Tidak Sinkron, Koordinasi Lintas Lembaga Soal Mitigasi

NERACA

Jakarta – Menjadi negara yang rawan akan bencana alam baik itu gempa, kebakaran hutan, banjir dan tsunami, sejatinya perlu adanya kesigapan masyarakat dan juga lembaga pemerintah dalam siaga bencana untuk menekan korban jiwa dan juga potensi kerugian yang dialami. Namun ironisnya, di Indonesia kondisi tersebut belum dioptimalkan dan bahkan terjadi kesimpangsiuran soal informasi bencana karena tidak adanya sinergi antar institusi yang belum berjalan baik.

Hal ini diakui oleh Menteri Energi dan Sumber Daya Mineral (ESDM) Ignasius Jonan, yang menganggap sinergi antar institusi terkait kurang terjalin baik. Antara instansi satu dengan instansi lainnya masih mengedepankan ego untuk membagi informasi soal bencana. "Saya minta tidak boleh ego institusi kalau pendapatnya secara resmi pemerintah dari Badan Geologi, tapi buat instansi lain masukannya harus terbuka," ujarnya di Jakarta, kemarin (21/1).

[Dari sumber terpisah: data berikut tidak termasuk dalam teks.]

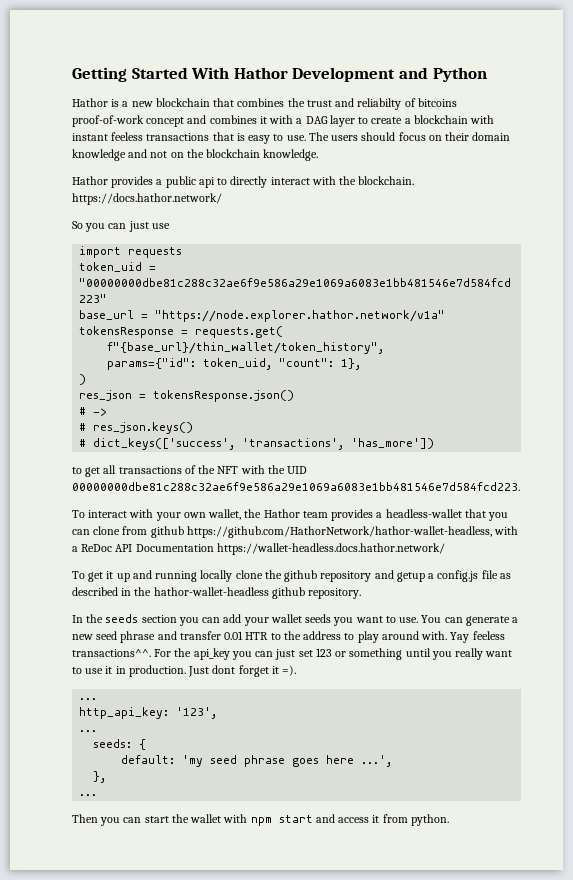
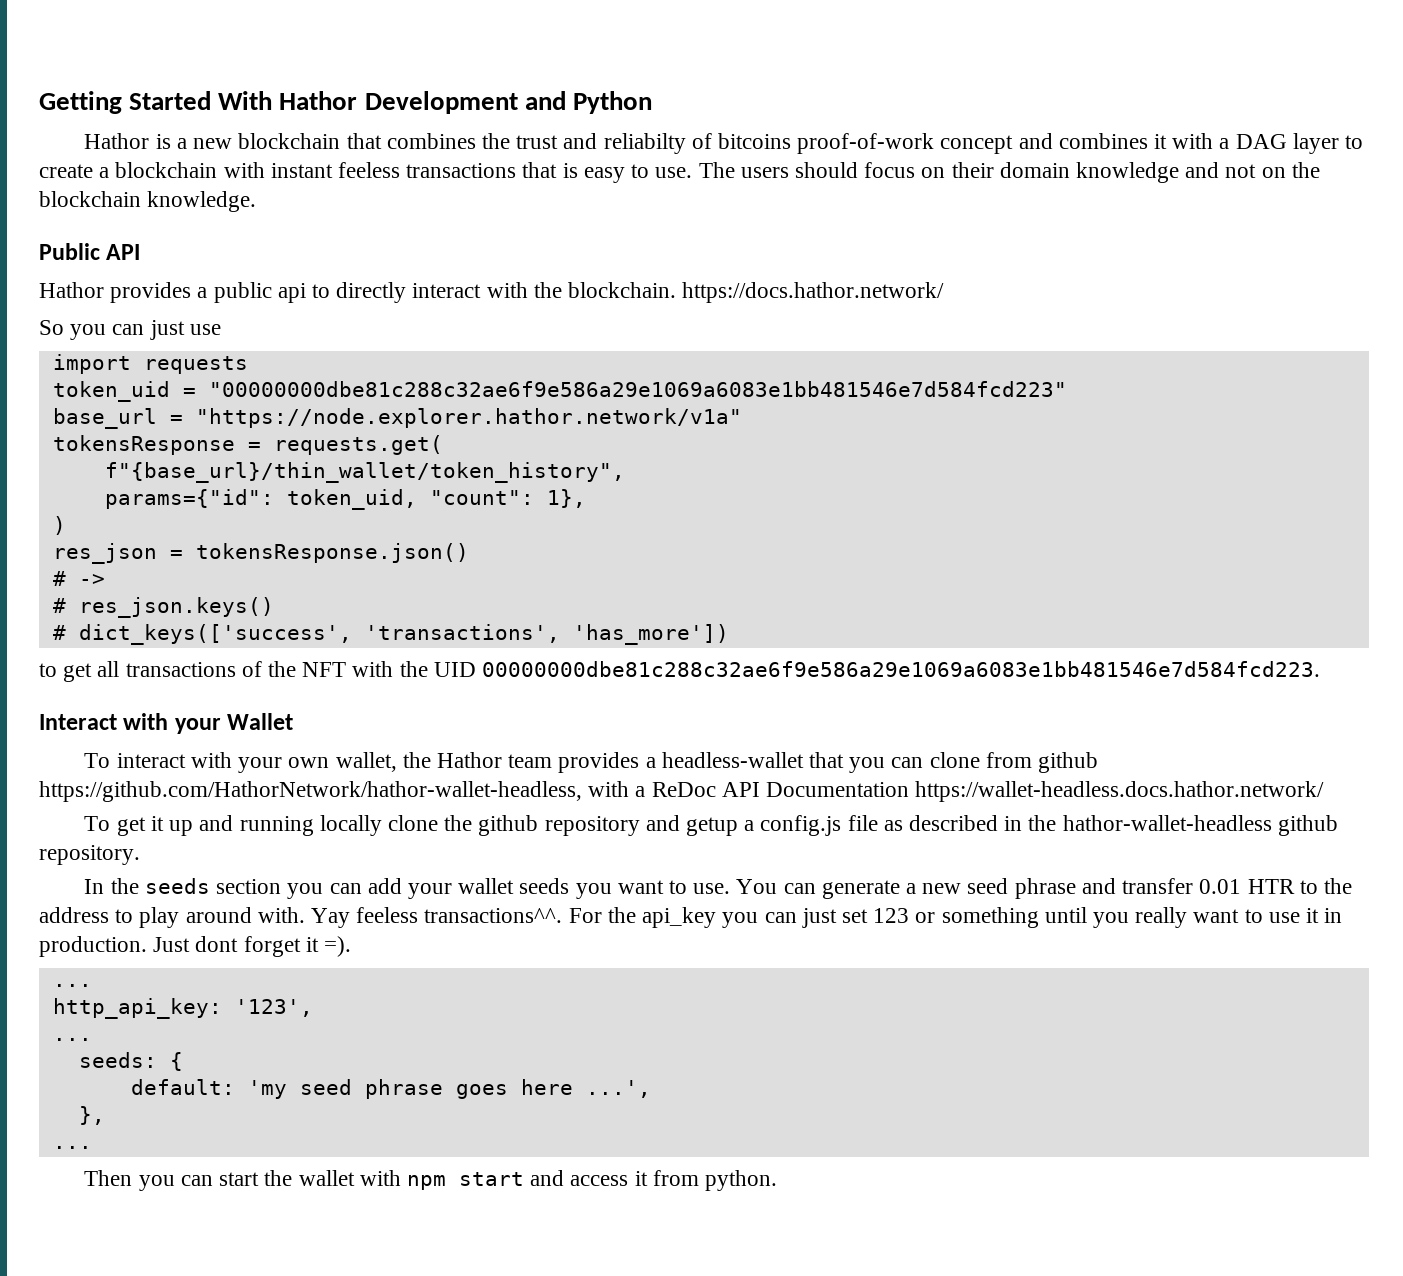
(319, 155) none -> [39,243,141,260] // Public API
(520, 486) none -> [39,713,294,734] // Interact with your Wallet

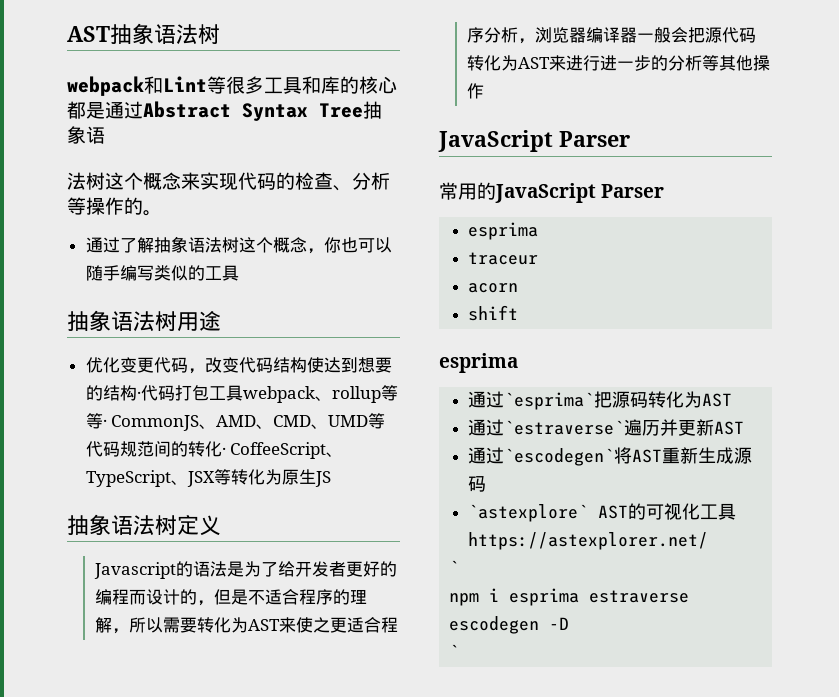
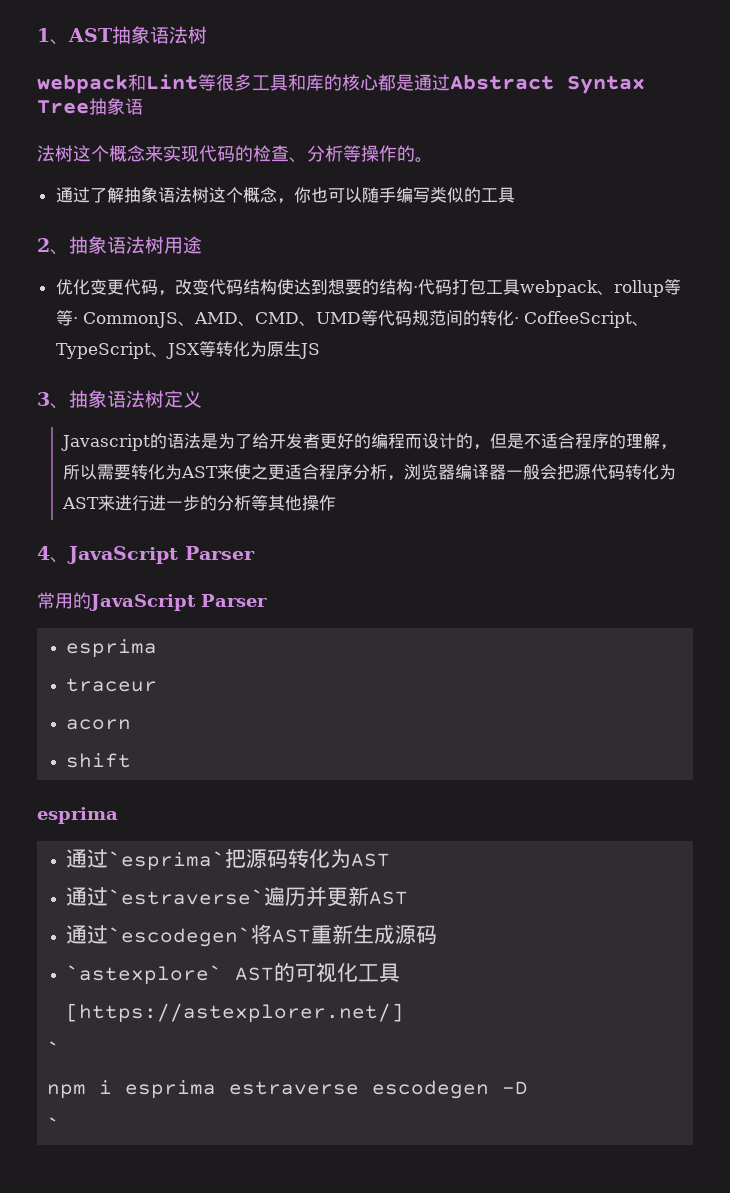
(67, 34) none -> [37,28,69,45] 1、
(239, 273) none -> [37,238,69,255] 2、
(331, 479) none -> [37,392,69,409] 3、
(484, 91) none -> [37,546,69,563] 4、
[467,532,708,550] https://astexplorer.net/ -> [65,1003,404,1023] [https://astexplorer.net/]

Jonan menganggap bencana geologi yang terjadi merupakan sesuatu yang tak bisa diprediksi secara pasti. Alat-alat yang dimiliki saat ini hanya bisa mendeteksi kondisi gunung atau lempengan bawah laut, namun tidak bisa memastikan apakah ada potensi bencana setelahnya. Sebab, tak semua erupsi gunung menyebabkan gempa maupun tsunami. "Hampir tidak ada bencana geologi yang bisa dicegah. Yang ada mitigasi sehingga bisa mengurangi korban jiwa dan material," ujarnya.

Disampaikannya, mitigasi bisa dilakukan jika informasi bisa dihimpun secara keseluruhan, bukan setengah-setengah. Agar lebih komperhensif, bisa mengundang ahli terkait agar lebih kaya informasinya. Dengan demikian, sistem mitigasi bisa lebih mendetil, bahkan mendekati akurat.”Yang dipertaruhkan keselamatan nyawa manusia. Jadi harus mengurangi, bahkan kalau bisa tidak ada (korban)," kata Jonan.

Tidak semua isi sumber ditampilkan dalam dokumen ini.